▸ The problem: Look at every line below and count those containing "display". Answer with the number only.

▬▬▬

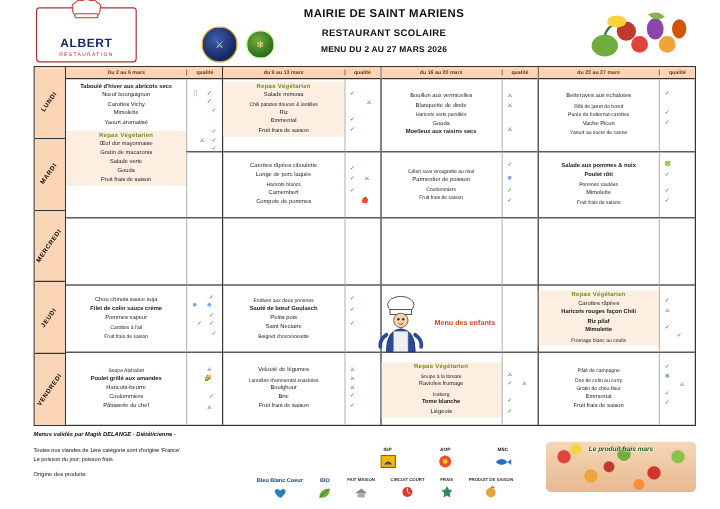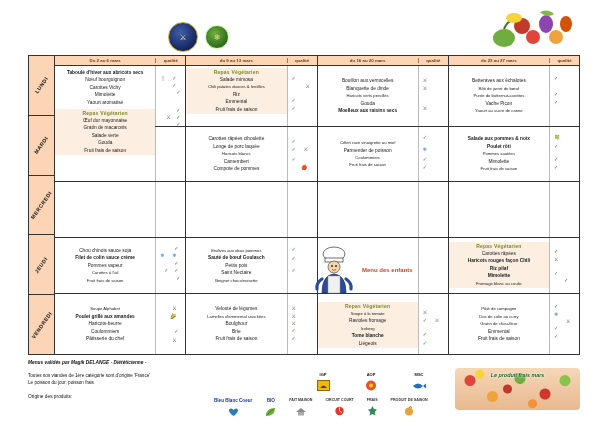--- a/index.html
+++ b/index.html
@@ -147,28 +147,41 @@
     position: absolute; left: 0; right: 0; top: 4px; text-align: center;
     font-size: 5.4px; font-weight: bold; font-style: italic; color: #1a5c1a;
     text-shadow: 0 0 2px #fff, 0 0 2px #fff;
   }
 </style>
 </head>
 <body>
 
 <div class="page">
 
+  <div class="logo-albert">
+    <svg class="chef-hat" viewBox="0 0 60 38">
+      <path d="M8 30 Q2 26 4 18 Q0 10 9 7 Q13 0 22 3 Q30 -2 38 3 Q47 0 51 7 Q60 10 56 18 Q58 26 52 30 Z" fill="#ffffff" stroke="#c0392b" stroke-width="2"></path>
+      <rect x="8" y="28" width="44" height="8" rx="2" fill="#ffffff" stroke="#c0392b" stroke-width="2"></rect>
+    </svg>
+    <div class="lname">ALBERT</div>
+    <div class="lsub">RESTAURATION</div>
+  </div>
 
   <div class="crest crest-1">
     <span class="crest-inner">⚔</span>
   </div>
   <div class="crest crest-2">
     <span class="crest-inner">❄</span>
   </div>
 
+  <div class="header-titles">
+    <div class="title-main">MAIRIE DE SAINT MARIENS</div>
+    <div class="title-sub">RESTAURANT SCOLAIRE</div>
+    <div class="title-dates">MENU DU 2 AU 27 MARS 2026</div>
+  </div>
 
   <svg class="veggie-cluster" viewBox="0 0 92 50">
     <ellipse cx="16" cy="34" rx="11" ry="9" fill="#6fae3e"></ellipse>
     <path d="M16 25 q3 -7 7 -8" stroke="#3f7a22" stroke-width="2" fill="none"></path>
     <circle cx="34" cy="22" r="8" fill="#c0392b"></circle>
     <circle cx="45" cy="33" r="7" fill="#e0453a"></circle>
     <ellipse cx="58" cy="20" rx="7" ry="9" fill="#8e44ad"></ellipse>
     <circle cx="68" cy="33" r="7" fill="#f0a33a"></circle>
     <ellipse cx="78" cy="20" rx="6" ry="8" fill="#d35400"></ellipse>
     <ellipse cx="26" cy="14" rx="8" ry="5" fill="#f7d23a"></ellipse>

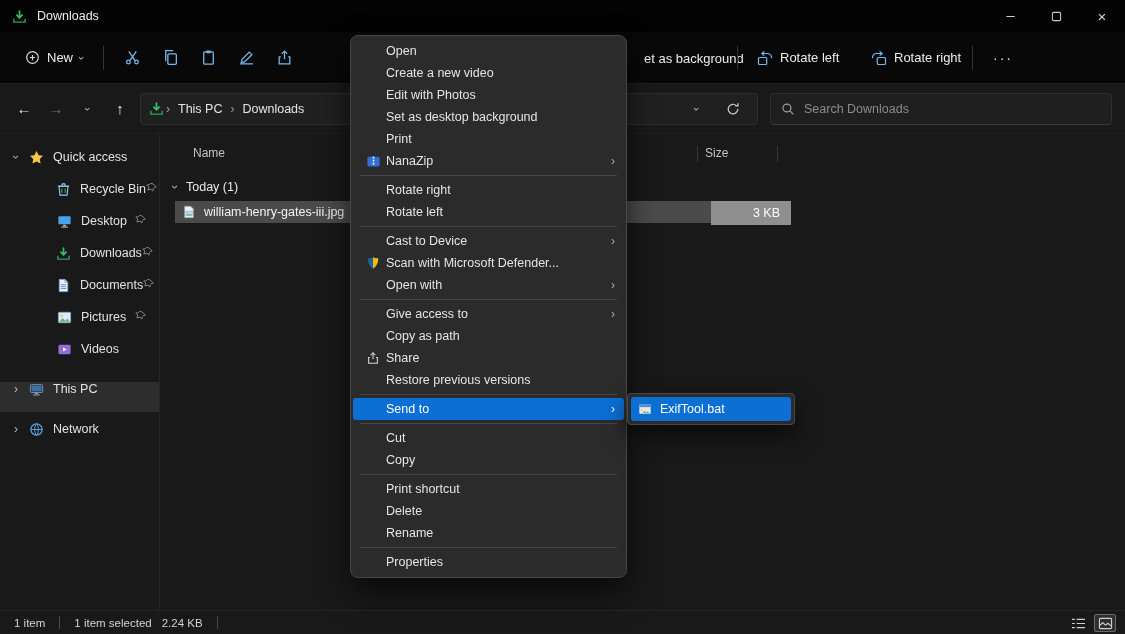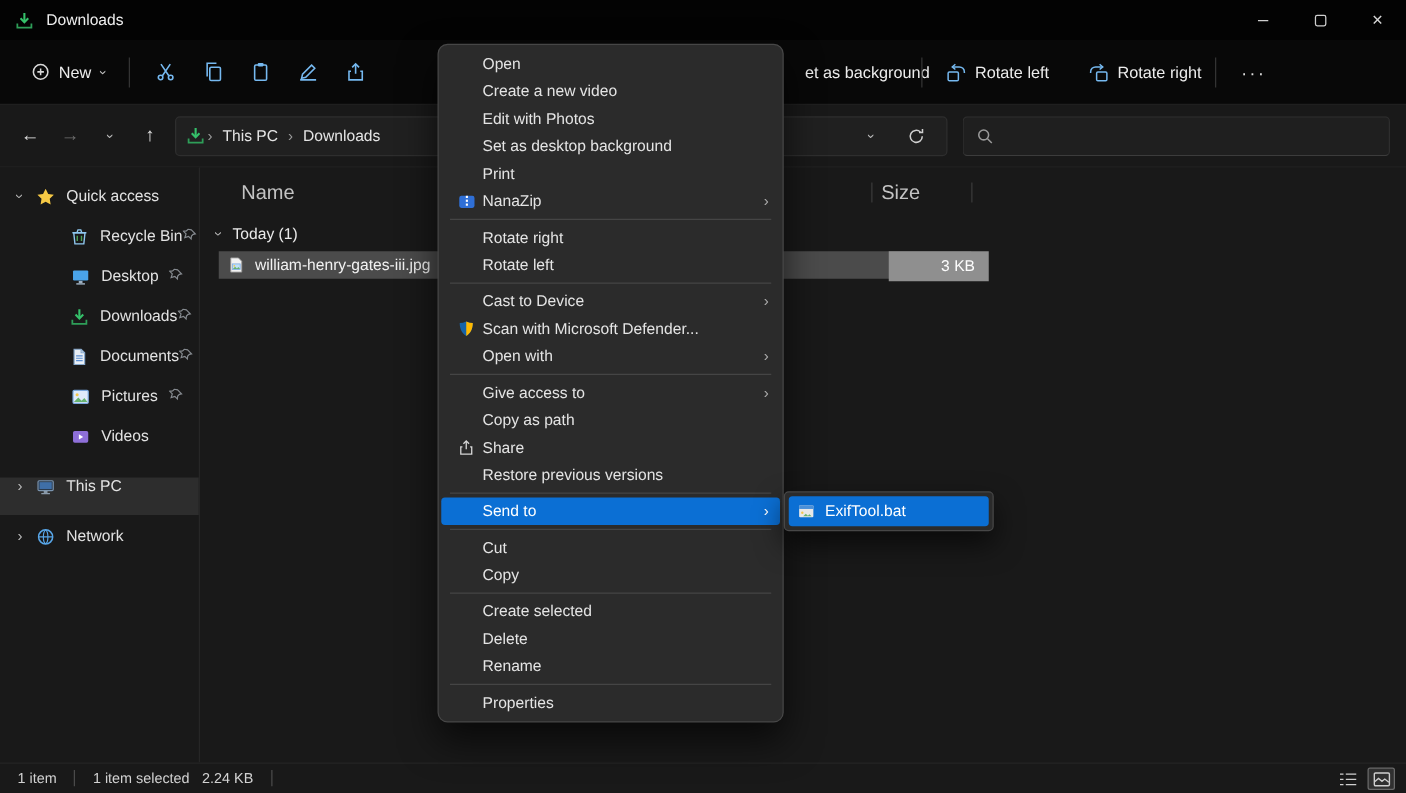--- a/index.html
+++ b/index.html
@@ -41,21 +41,21 @@
   .sb-row.sel{background:#2d2d2d}
   .sb-row .chev{width:16px;margin-left:8px;color:#b9b9b9;font-size:12px;text-align:center}
   .sb-row .chev.rot{transform:rotate(90deg)}
   .sb-row .ic{width:16px;margin-left:4px;display:flex;justify-content:center}
   .sb-row.child{padding-left:56px}
   .sb-row.child .ic{margin-left:0}
   .sb-label{margin-left:9px;color:#e2e2e2;white-space:nowrap}
   .pin{margin-left:auto;margin-right:12px;display:flex;opacity:.85}
 
   .content{position:absolute;top:0;bottom:0;left:161px;right:0}
-  .col-headers{position:absolute;top:8px;left:0;right:0;height:24px;color:#c3c3c3;font-size:16px}
+  .col-headers{position:absolute;top:8px;left:0;right:0;height:24px;color:#c3c3c3;font-size:12px}
   .col-h{position:absolute;top:4px;cursor:default}
   .col-line{position:absolute;top:4px;width:1px;height:16px;background:#3a3a3a}
   .group-row{position:absolute;top:42px;left:0;height:22px;display:flex;align-items:center;cursor:default}
   .group-row .chev{display:inline-block;transform:rotate(90deg);color:#b9b9b9;font-size:12px;margin-left:12px}
   .group-row .g-label{margin-left:9px;color:#eaeaea}
   .file-row{position:absolute;top:67px;left:14px;width:602px;height:22px;display:flex;align-items:center;cursor:default}
   .file-row .f-ic{margin-left:7px;display:flex}
   .file-row .f-name{margin-left:8px;color:#f2f2f2;white-space:nowrap}
   .size-cell{position:absolute;left:536px;top:0;width:80px;height:24px;display:flex;align-items:center;justify-content:flex-end;padding-right:11px;color:#fdfdfd}
 
@@ -227,20 +227,21 @@
     </span>
   </div>
 
   <div class="search-box">
     <span style="display:flex">
         <svg width="14" height="14" viewBox="0 0 16 16" fill="none" stroke="#9a9a9a" stroke-width="1.4">
           <circle cx="6.8" cy="6.8" r="4.5"></circle>
           <path d="M10.3 10.3L14.2 14.2"></path>
         </svg>
       </span>
+    <input placeholder="Search Downloads" style="">
   </div>
 </div>
 
 <div class="main">
   <div class="sidebar">
       <div class="sb-row">
         <span class="chev rot">›</span>
         <span class="ic">
           <svg width="15" height="15" viewBox="0 0 16 16">
             <path d="M8 1l2.2 4.5 4.8.7-3.5 3.4.8 4.9L8 12.2 3.7 14.5l.8-4.9L1 6.2l4.8-.7z" fill="#f6c945"></path>
@@ -505,21 +506,21 @@
       <span class="cm-ic"></span>
       <span class="cm-label">Cut</span>
     </div>
     <div class="cm-item">
       <span class="cm-ic"></span>
       <span class="cm-label">Copy</span>
     </div>
     <div class="cm-sep"></div>
     <div class="cm-item">
       <span class="cm-ic"></span>
-      <span class="cm-label">Create selected</span>
+      <span class="cm-label">Print shortcut</span>
     </div>
     <div class="cm-item">
       <span class="cm-ic"></span>
       <span class="cm-label">Delete</span>
     </div>
     <div class="cm-item">
       <span class="cm-ic"></span>
       <span class="cm-label">Rename</span>
     </div>
     <div class="cm-sep"></div>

▬▬▬

▸ Response area: 8